§ **YOUR OBJECTIVE**
With the exception of the pictures, write out the data below precisely.

***** RECORD EXTRACTS

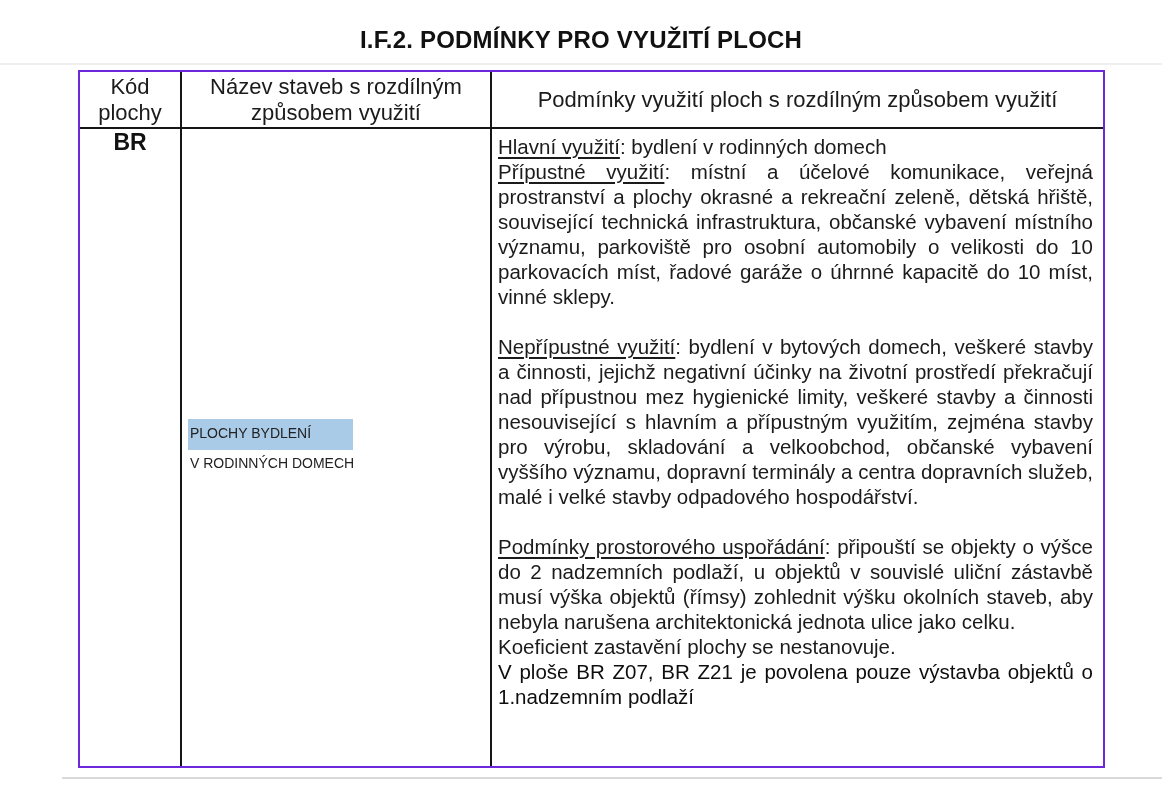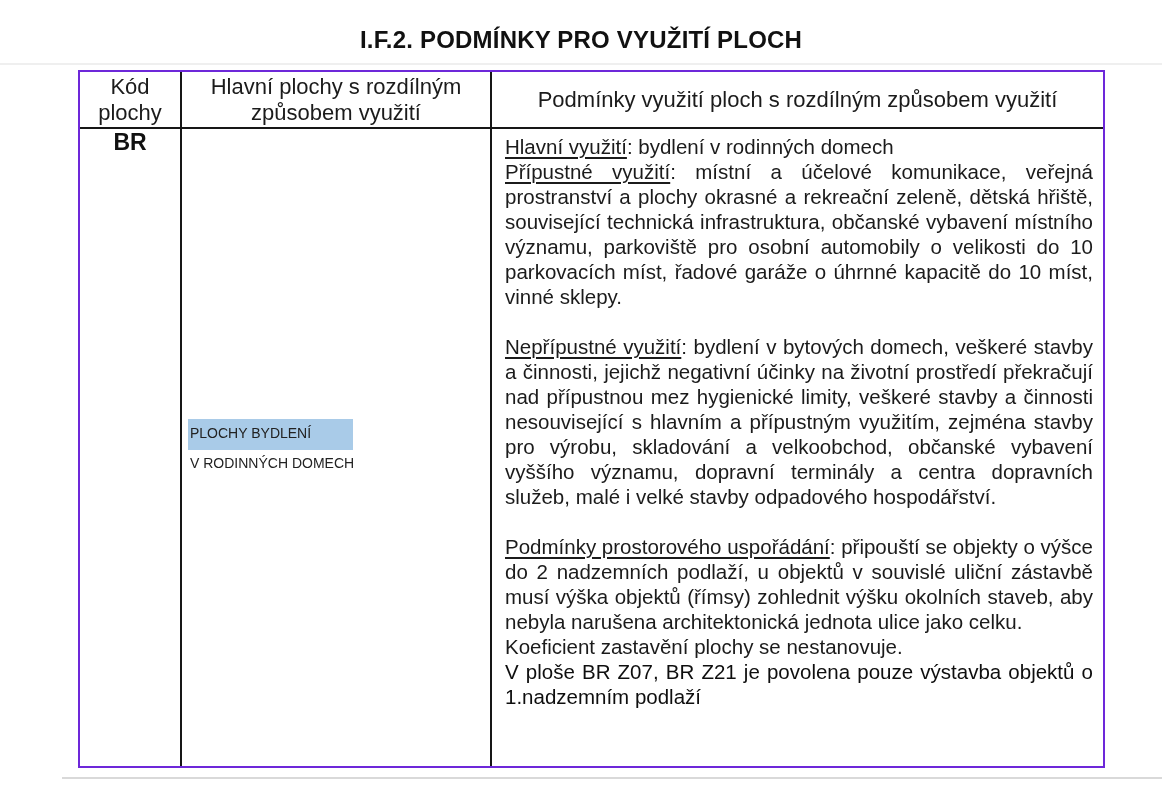"Hlavní plochy s rozdílným způsobem" div.cell { text: Hlavní plochy -> Název staveb }
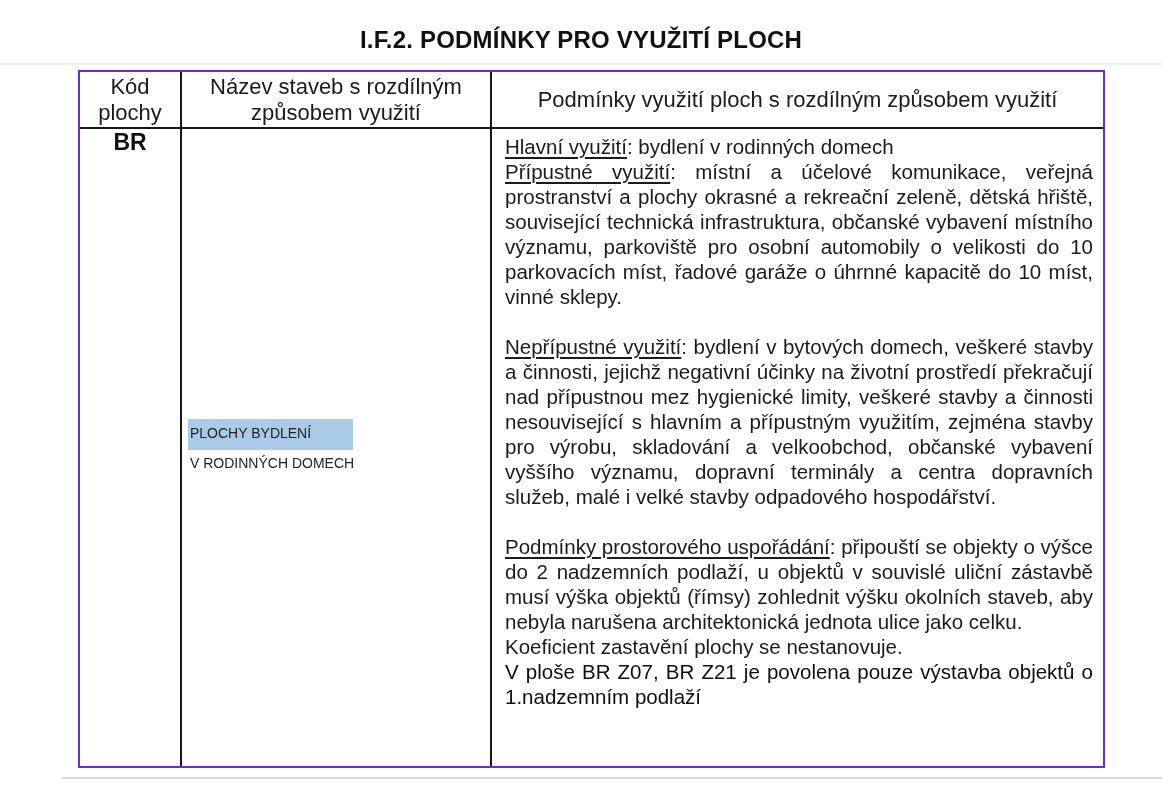"Hlavní využití: bydlení v rodinných" .cond-cell { padding: 5px 10px 0 13px -> 5px 10px 0 6px }
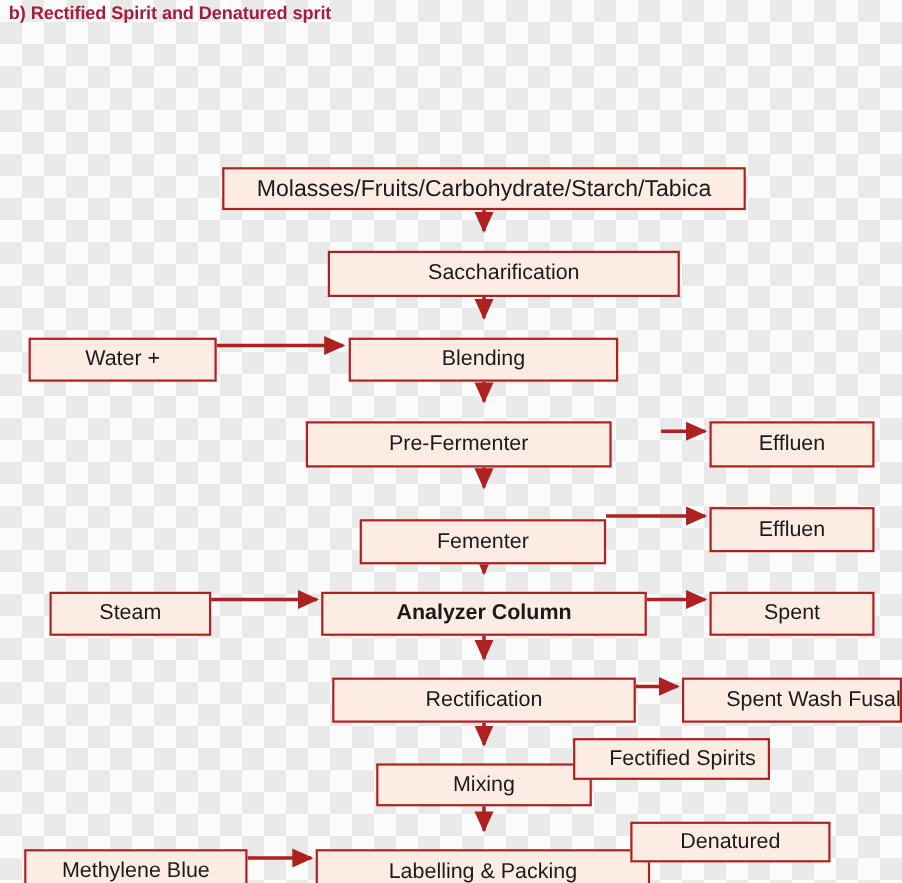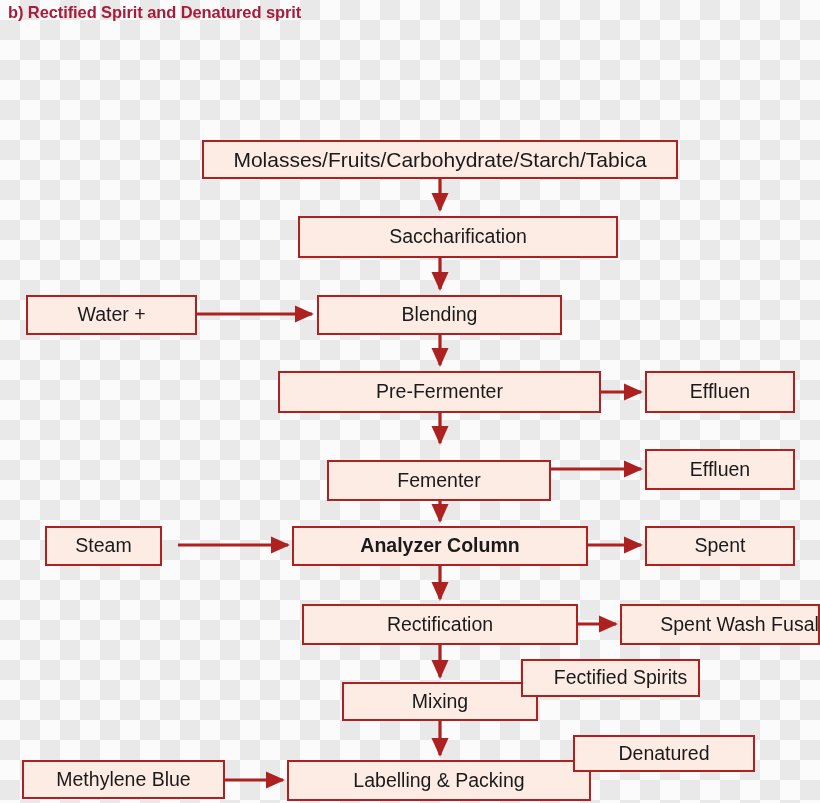"Molasses/Fruits/Carbohydrate/Starch/Tabi" .node { margin-top: none -> 12px }
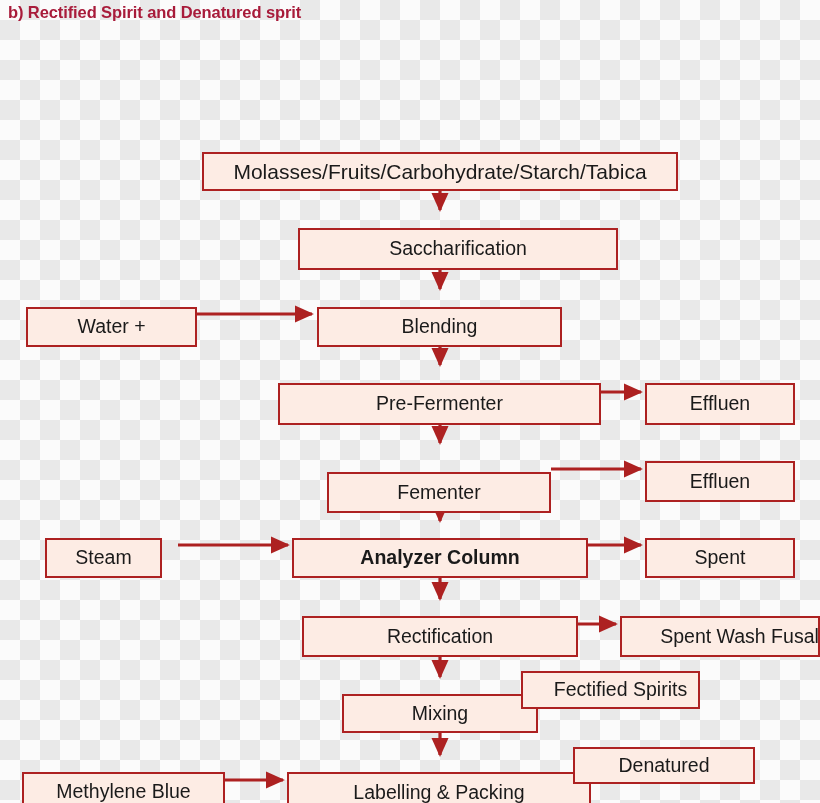"Pre-Fermenter" div.node { width: 323px -> 278px }
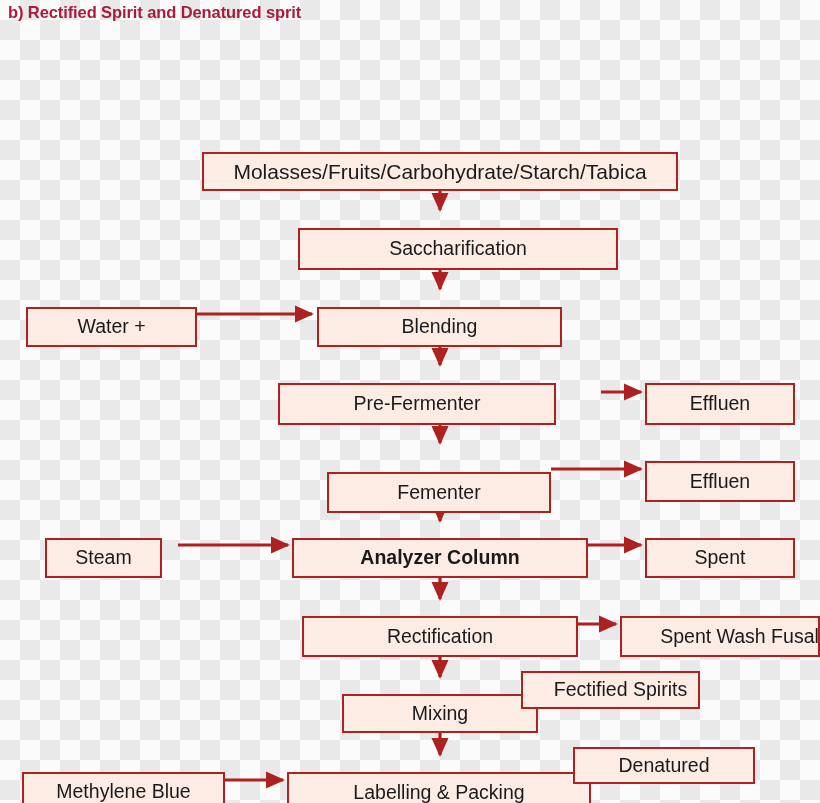"Steam" div.node { width: 117px -> 147px }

**********

§ **RESULT**
"Hlavní plochy s rozdílným způsobem" div.cell { text: Hlavní plochy -> Název staveb }
"Hlavní využití: bydlení v rodinných" .cond-cell { padding: 5px 10px 0 13px -> 5px 10px 0 6px }
"Molasses/Fruits/Carbohydrate/Starch/Tabi" .node { margin-top: none -> 12px }
"Pre-Fermenter" div.node { width: 323px -> 278px }
"Steam" div.node { width: 117px -> 147px }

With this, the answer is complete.